Trying to think smartly, I decided to gas up first because I know I will be too exhausted afterwards to save 7 cents a gallon on gas. After waiting my turn I fill up and move on to parking. I parked about 20 yards from the pump because the lot was packed. I knew this was going to be a busy day for warehouse shopping.
Sighing, I grab my enormous shopping bags and go. I no more than flash my membership card and my bladder decides I need a trip to the women's room which is of course on the other side of the store. Leaving my cart I take care of business and of course have to go back out and get a new cart because my old one is gone. To get back in I have to flash my membership card again.
Hardcore grab and go shopping is on my mind, I head immediately all the way back to the cheese section and then move on to fruit. Just out of fruits I start looking for the coupons. No coupon book. Yup, I left it in the car. Leaving my cart I run back out to my car, pick up the coupon book, head back in, and of course flash my membership card again.
And you guessed it I go back to my cart to find it gone (glad I took my shopping bags with me).

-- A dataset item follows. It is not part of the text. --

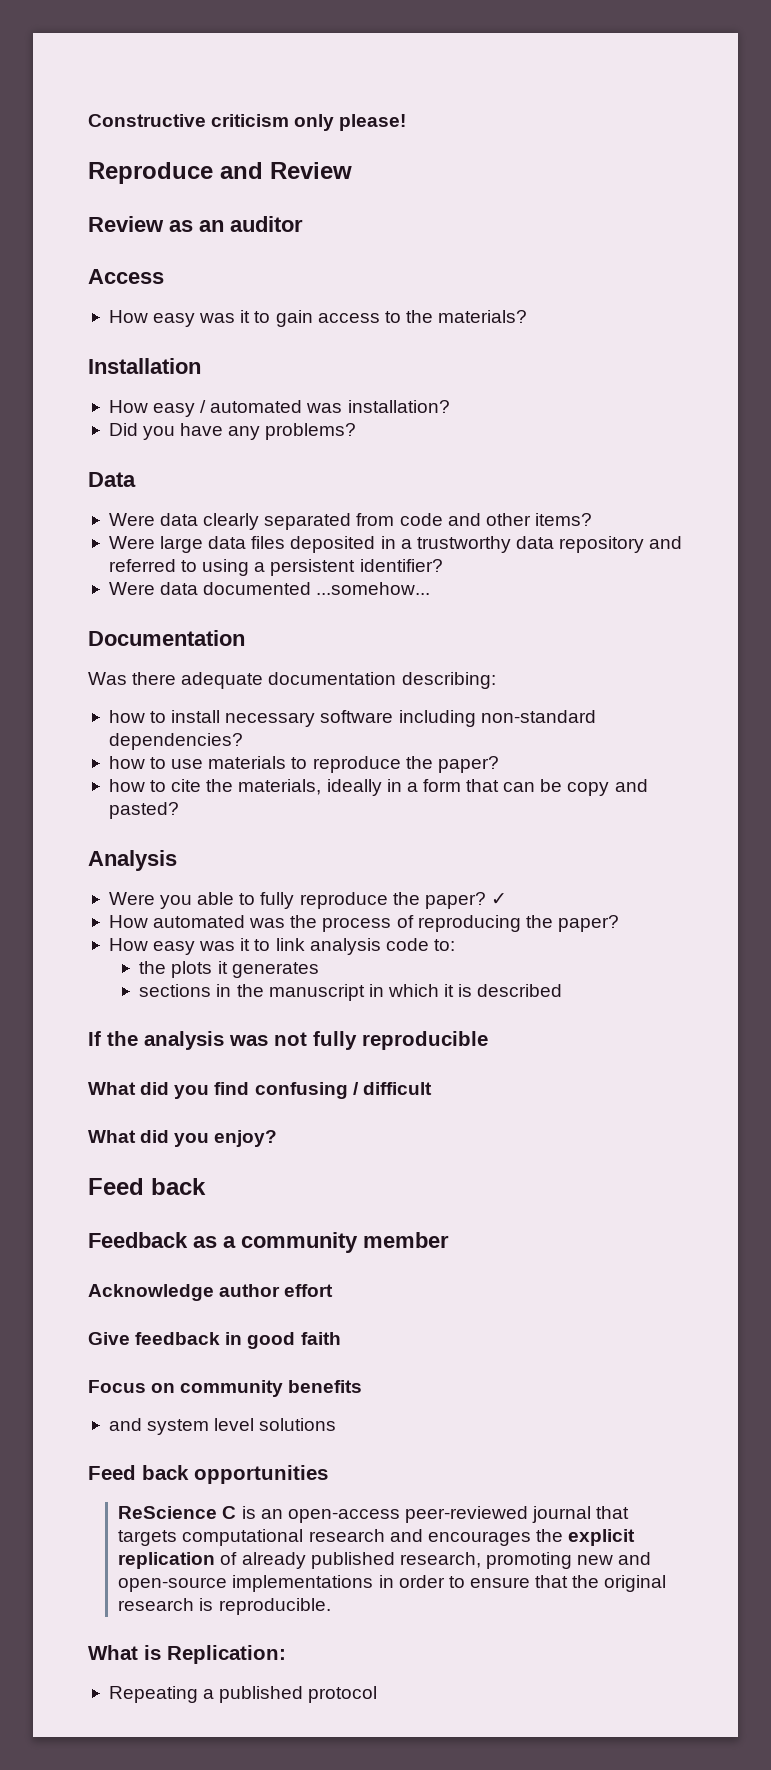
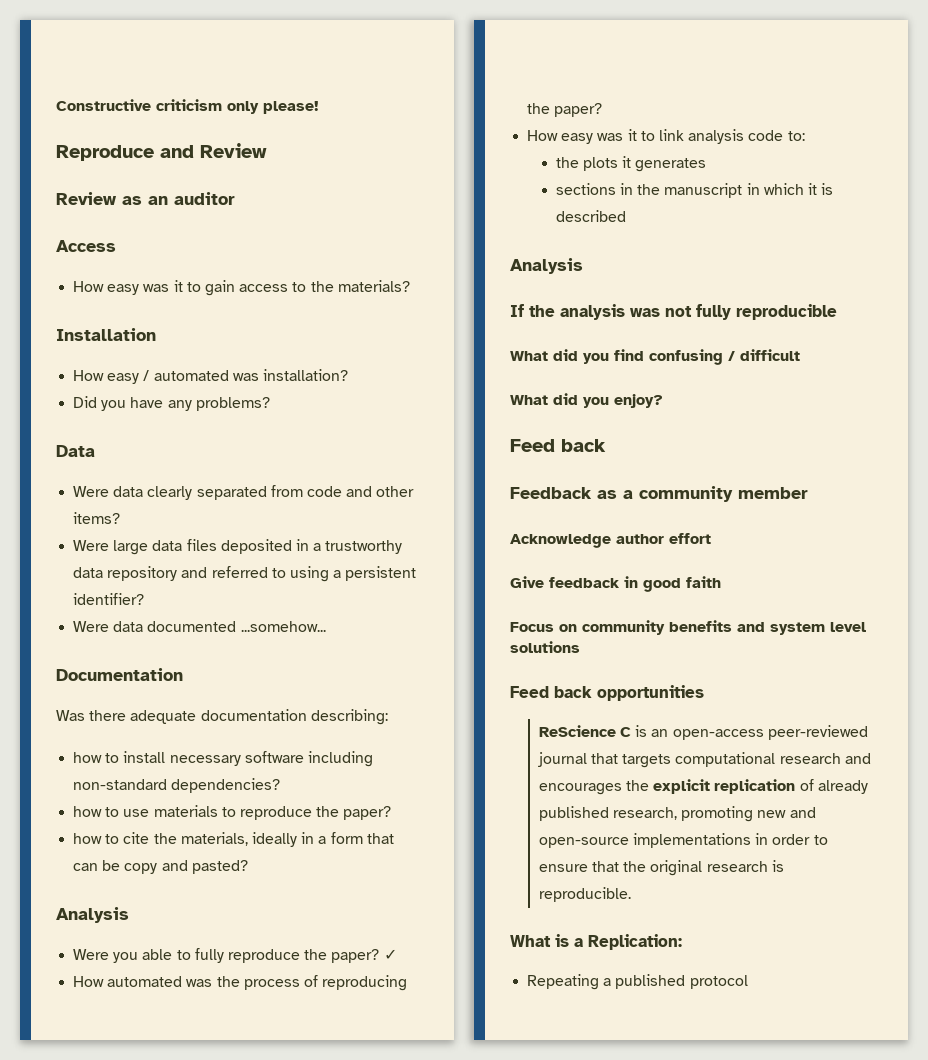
(563, 990) none -> [510,258,583,274] // Analysis
(363, 1386) // -> (732, 626) none
(161, 1652) none -> [574,938,583,947] a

There I am back to go, collect another cart, and of course flash my membership card again.
Back to cheese and fruit and on to freezer section for me. After dodging other shoppers, small children, and the very friendly demo staff I have finished my scavenger hunt for couponed items and I am in line to pay. Of course I am in the wrong line. I always pick the wrong line. I notice my error about halfway through unloading my cart, that was the moment when I notice my clerk has his arm up the money tube. Apparently, the plastic money bin is stuck in the tube. After he and another clerk use a stick to unwedge the bin my clerk has to walk it to the office. (I am not kidding folks). The other clerk finally logs in and starts to finish with the customer in front of me. I try not to judge people, BUT the customer in front of me waits for a total and then pulls out a check book. Say what you will about debit card fees, but they are quicker.
So with purchases in cart I head to my car. I bag up the items fill up my hatch and realize, yes I have to go to the women's room again. I debate with myself and then back to the store I go. And again I am asked to show my membership card. I make the long trek to the facilities feeling like every employee there is thinking, "When will that bitch leave?"
At last I found myself at home parked and looking at the long walk to my house with enormous shopping bags full of army of children sized portions of bread and milk. Somewhere on this shuffle inside I managed to break a nail and snag my shirt on the door.
So I feel I have earned a respite from my chores to watch Top Gear and blog.